Social Security: The Basics, With a Tally Sheet

By: David E. Rosenbaum
The New York Times, Thursday, January 28, 1999

When President Clinton unexpectedly used his State of the Union Message last week to propose vast changes in the way Social Security is financed, he touched off what may become the hottest policy debate of the year.

No other Government program has ever been relied on by so many people. Nor has one been so popular or so expensive. And probably no other measure affecting the general public is so complicated and so misunderstood.

As a guide in following the debate, here is a primer describing the basics of the program, its problems and its politics and what the President and the Republicans in Congress want to do about it.

Social Security and How it Works

A payroll tax is imposed on almost all workers and their employers - 6.2 percent each on all wages below $72,600. (The workers and employers pay an additional 1.45 percent each in Medicare taxes.)

Nearly 90 percent of the money is now used to pay monthly benefits. Most of the money goes to retirees and their widows and widowers. A much smaller amount is paid to the survivors of workers who died before they retired and to disabled people.

Today's workers are taxed to pay retirement benefits for their parents' generation.
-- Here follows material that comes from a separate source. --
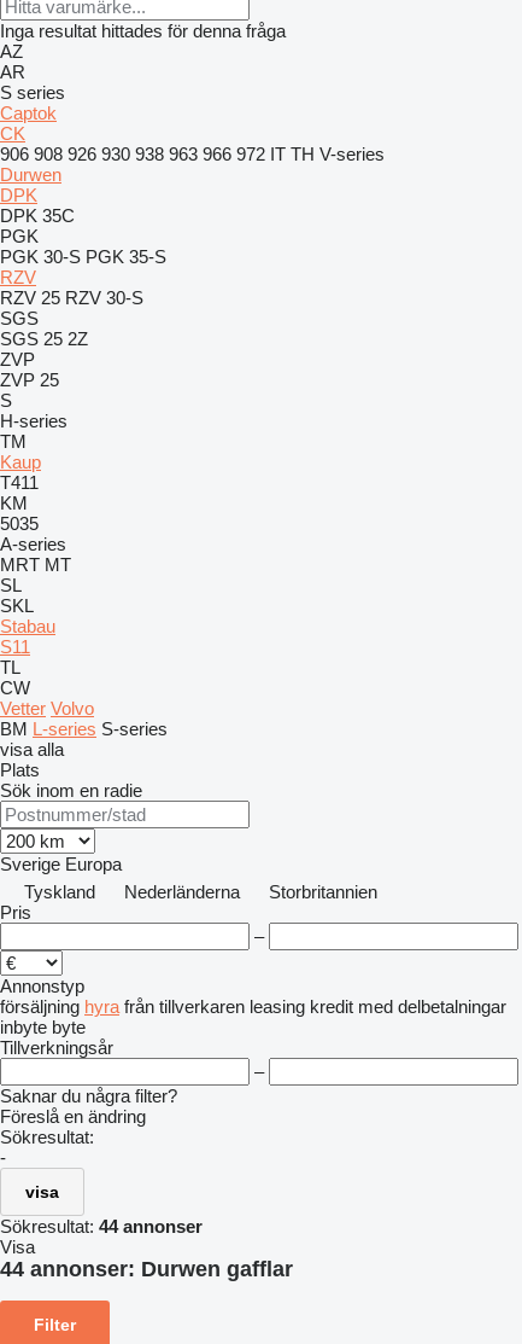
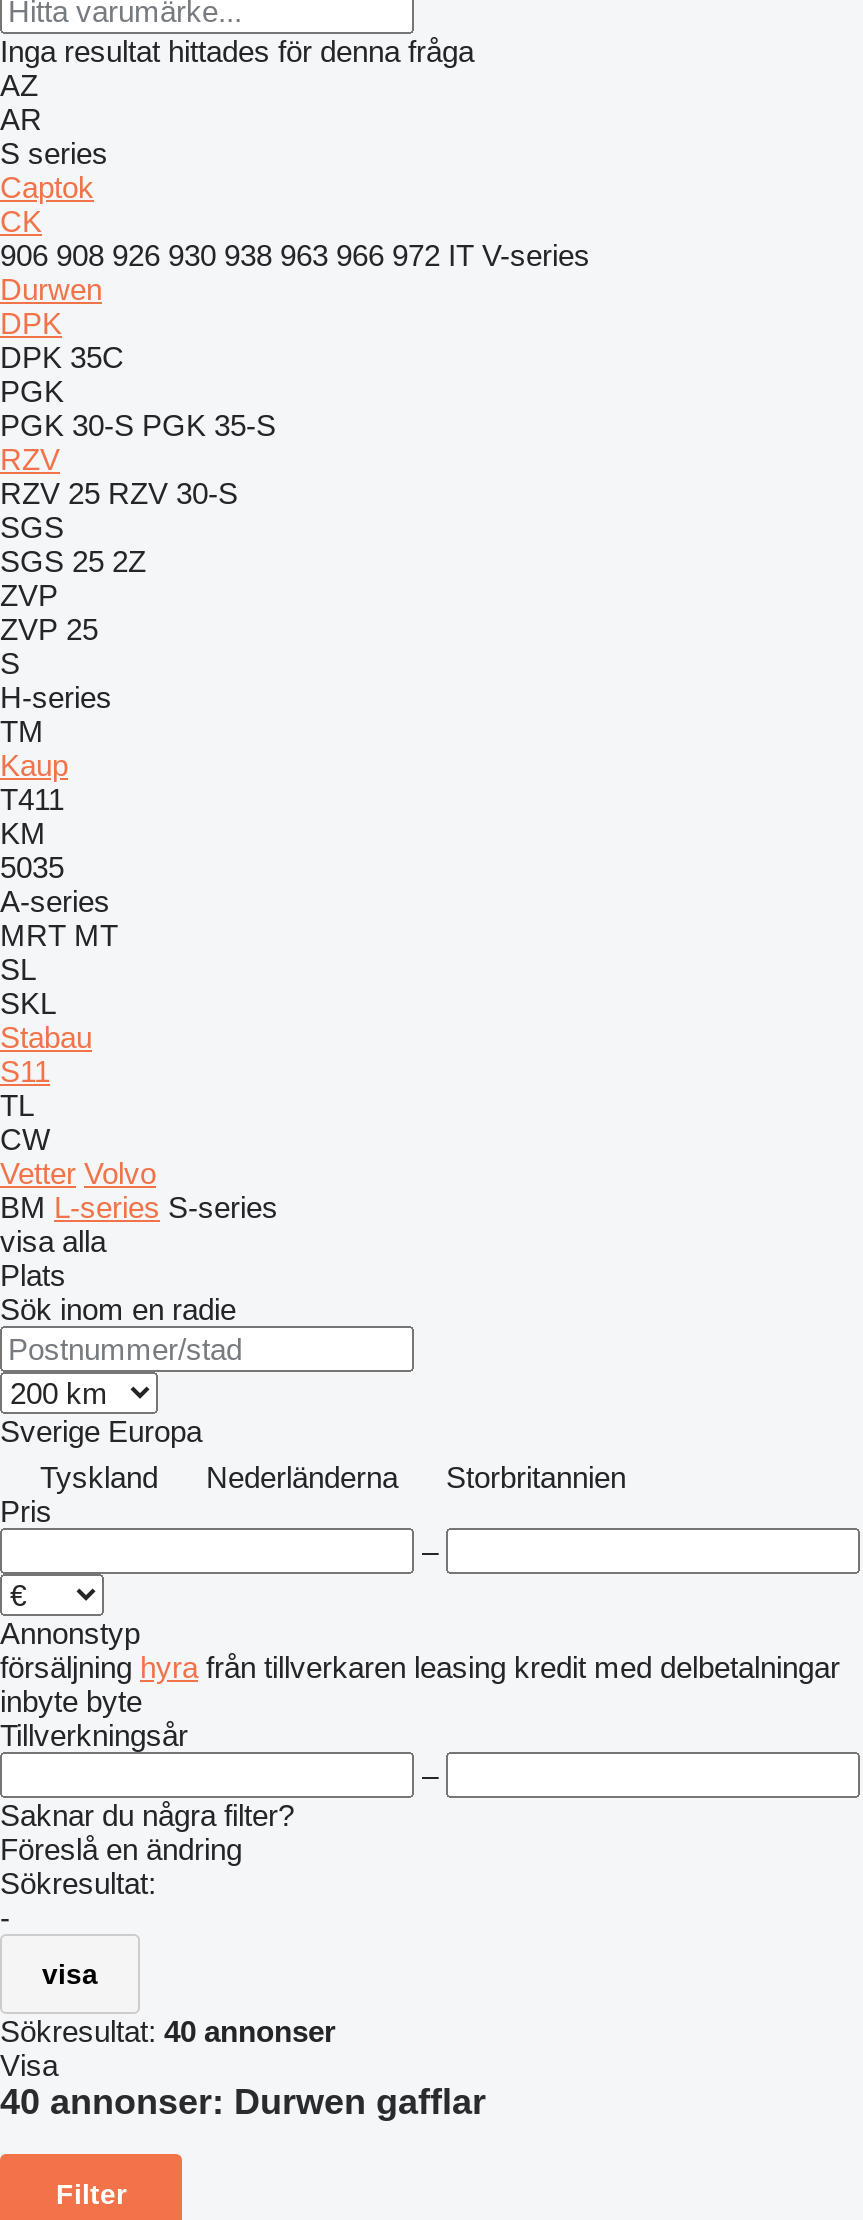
[0,144,385,164] 906 908 926 930 938 963 966 972 IT TH V-series -> [0,238,590,272] 906 908 926 930 938 963 966 972 IT V-series
[0,1216,203,1237] Sökresultat: 44 annonser -> [0,2014,336,2048] Sökresultat: 40 annonser
[0,1257,293,1281] 44 annonser: Durwen gafflar -> [0,2082,486,2122] 40 annonser: Durwen gafflar

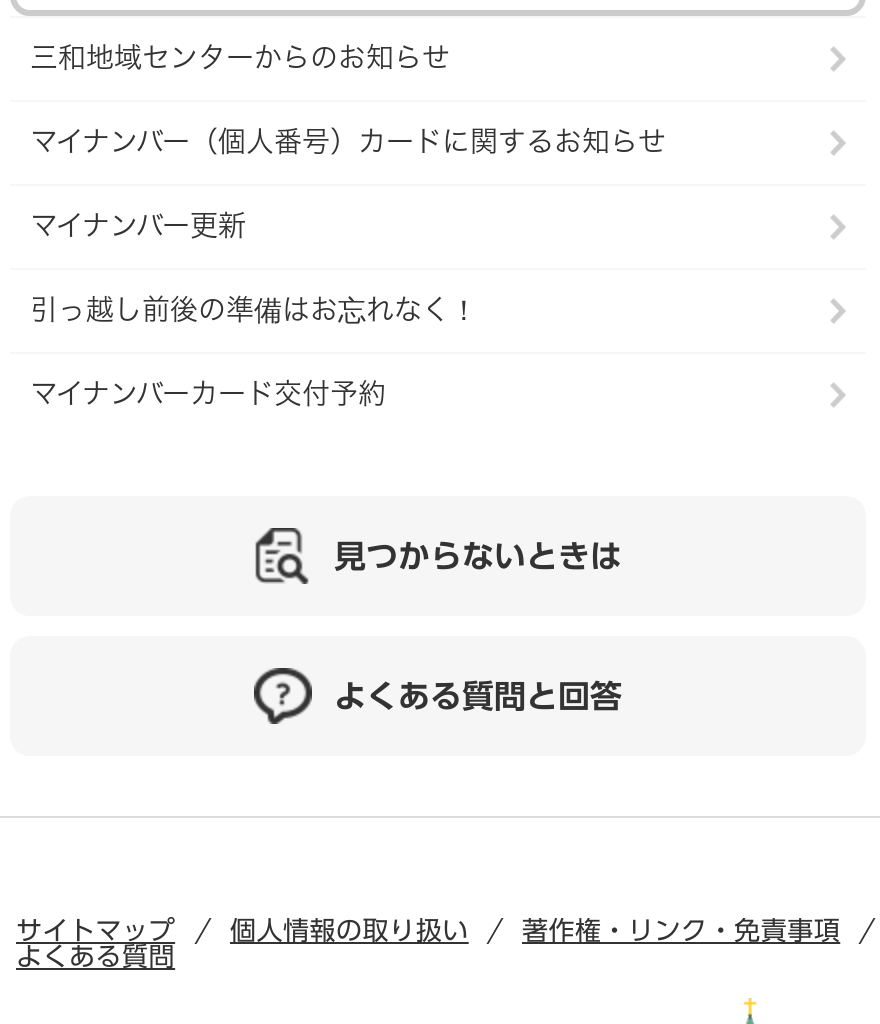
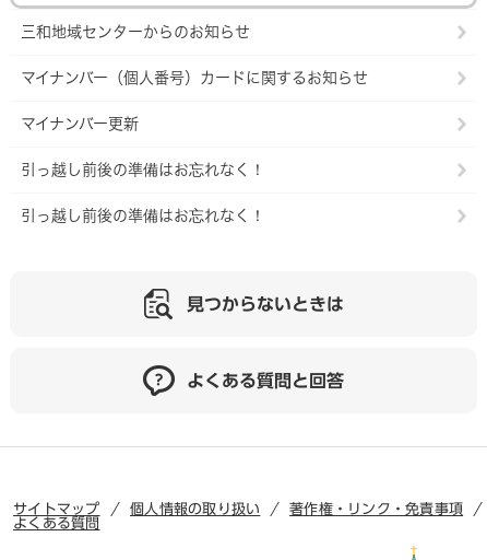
[30,377,386,409] マイナンバーカード交付予約 -> [21,206,265,224] 引っ越し前後の準備はお忘れなく！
When today's workers retire, their benefits will be covered by their children's generation. The principle is different from an investment or an insurance policy, in which individuals pay premiums and the income from those premiums is used to pay their benefits later.

When, as is now true, the Government receives more money in Social Security taxes than it must pay in benefits, the reserves are credited to a trust fund. The money is invested in Government bonds. The interest on the bonds is credited to the fund.

The trust fund is no more than a bookkeeping entry, a collection of Government i.o.u.'s promising to pay benefits to future retirees. This obligation will be fulfilled only to the extent that politicians are willing to raise the necessary money through taxes or borrowing. But as a political matter, it is an obligation that would be hard to ignore.

For years, the surplus in the trust fund has been used to meet part of the operating expenses of the Government and to offset part of the overall budget deficit. But this is no longer necessary because, for the next 15 years, the Government is expected to run a total budget surplus of $4.4 trillion.

The Problem: Graying of the Babies

Despite today's surplus, the future is far from rosy.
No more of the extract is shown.